Kepala BGN soal Guru Dapat MBG: Untuk Edukasi Siswa, Bukan Jatah Makan
JAKARTA, iNews.id - Kepala Badan Gizi Nasional (BGN) Sudaryono menjelaskan alasan guru dan tenaga kependidikan turut menjadi penerima manfaat program Makan Bergizi Gratis (MBG) selain peserta didik. Menurutnya, pemberian MBG kepada guru berkaitan dengan fungsi edukasi di sekolah.

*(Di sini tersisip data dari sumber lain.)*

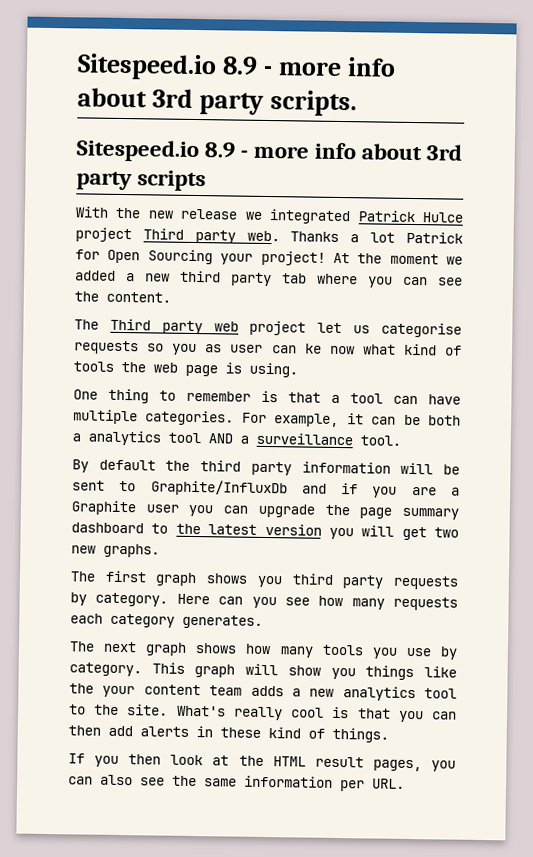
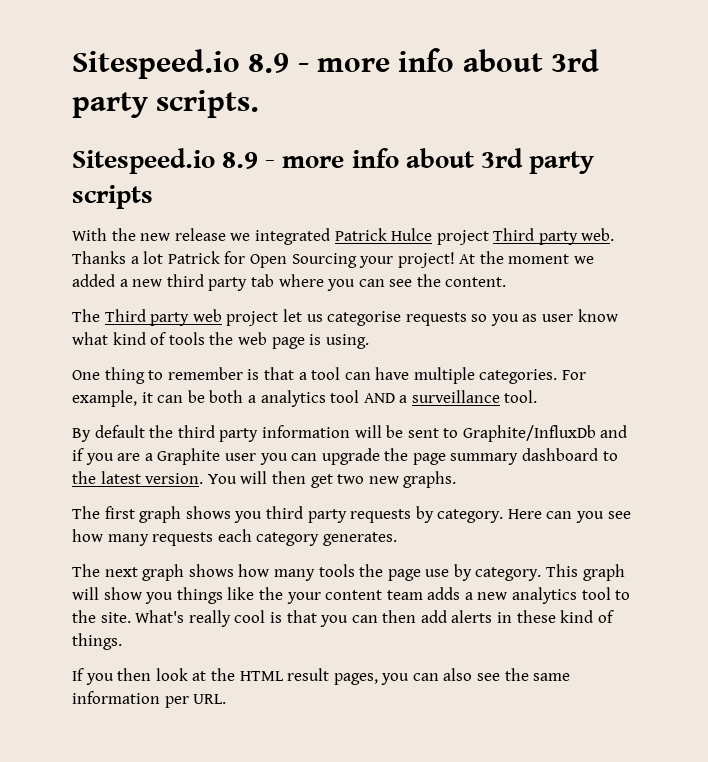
- The Third party web project let us categorise requests so you as user can ke now what kind of tools the web page is using.
+ The Third party web project let us categorise requests so you as user know what kind of tools the web page is using.
- By default the third party information will be sent to Graphite/InfluxDb and if you are a Graphite user you can upgrade the page summary dashboard to the latest version you will get two new graphs.
+ By default the third party information will be sent to Graphite/InfluxDb and if you are a Graphite user you can upgrade the page summary dashboard to the latest version. You will then get two new graphs.
- The next graph shows how many tools you use by category.
+ The next graph shows how many tools the page use by category.

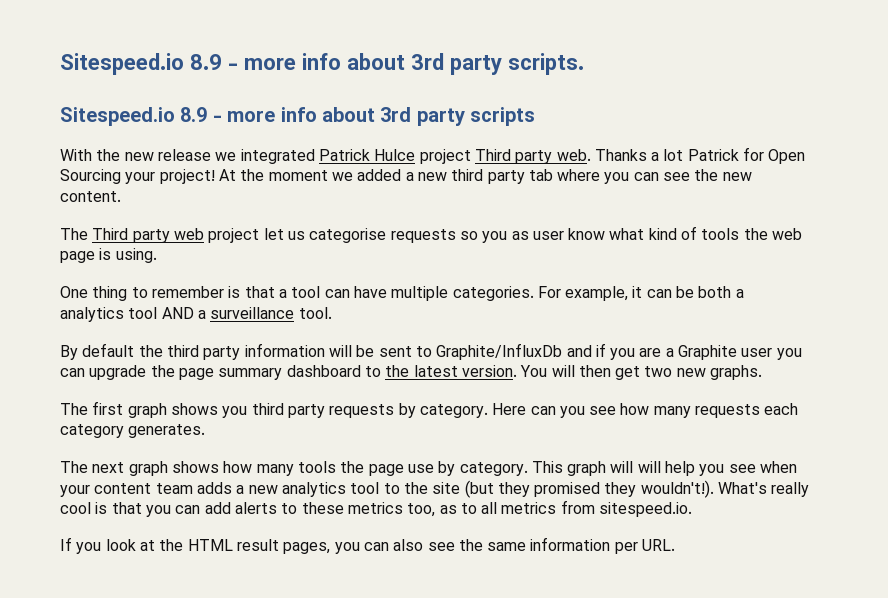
- At the moment we added a new third party tab where you can see the content.
+ At the moment we added a new third party tab where you can see the new content.
- This graph will show you things like the your content team adds a new analytics tool to the site.
+ This graph will will help you see when your content team adds a new analytics tool to the site (but they promised they wouldn't!).
- What's really cool is that you can then add alerts in these kind of things.
+ What's really cool is that you can add alerts to these metrics too, as to all metrics from sitespeed.io.
- If you then look at the HTML result pages, you can also see the same information per URL.
+ If you look at the HTML result pages, you can also see the same information per URL.

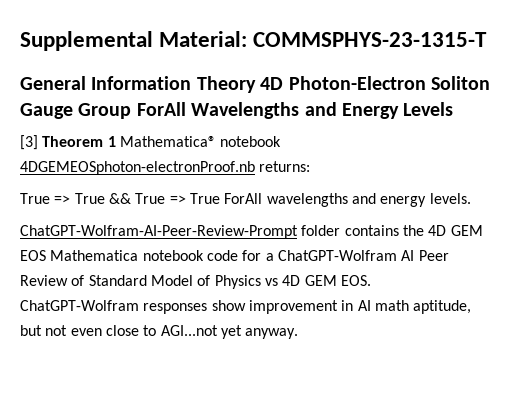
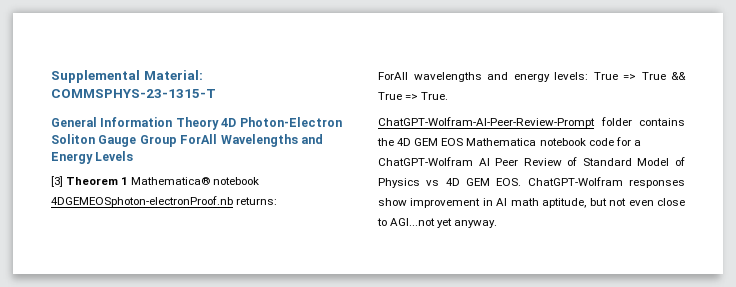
- True => True && True => True ForAll wavelengths and energy levels.
+ ForAll wavelengths and energy levels: True => True && True => True.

Hal tersebut disampaikan Sudaryono saat rapat bersama Komisi IX DPR di Gedung Nusantara I, Kompleks Parlemen, Senayan, Jakarta, Kamis (3/9/2026). Dalam rapat tersebut, dia juga memaparkan anggaran hingga target penerima manfaat program MBG.
"Guru ini mendapatkan MBG dalam kaitannya adalah fungsi edukasi. Jadi makan makanan MBG, mengonsumsi MBG bersama-sama dengan siswanya di kelas untuk kemudian sebagai fungsi edukasi, bukan jatah makan guru," kata Sudaryono.
Dia menjelaskan, keterlibatan guru dalam pelaksanaan MBG juga menjadi bagian dari edukasi kepada peserta didik. Guru dapat memberikan contoh mengenai berbagai kebiasaan baik selama proses makan berlangsung.
Menurut Sudaryono, edukasi tersebut antara lain mengenalkan budaya antre saat mengambil ompreng, mencuci tangan, berdoa sebelum makan, hingga membiasakan pola makan yang baik.
"Dan ini sebagian besar di sekolah sudah dilaksanakan dan kami mengucapkan terima kasih kepada para Bapak/Ibu Guru yang secara prima telah mendukung program MBG selama ini," ujarnya.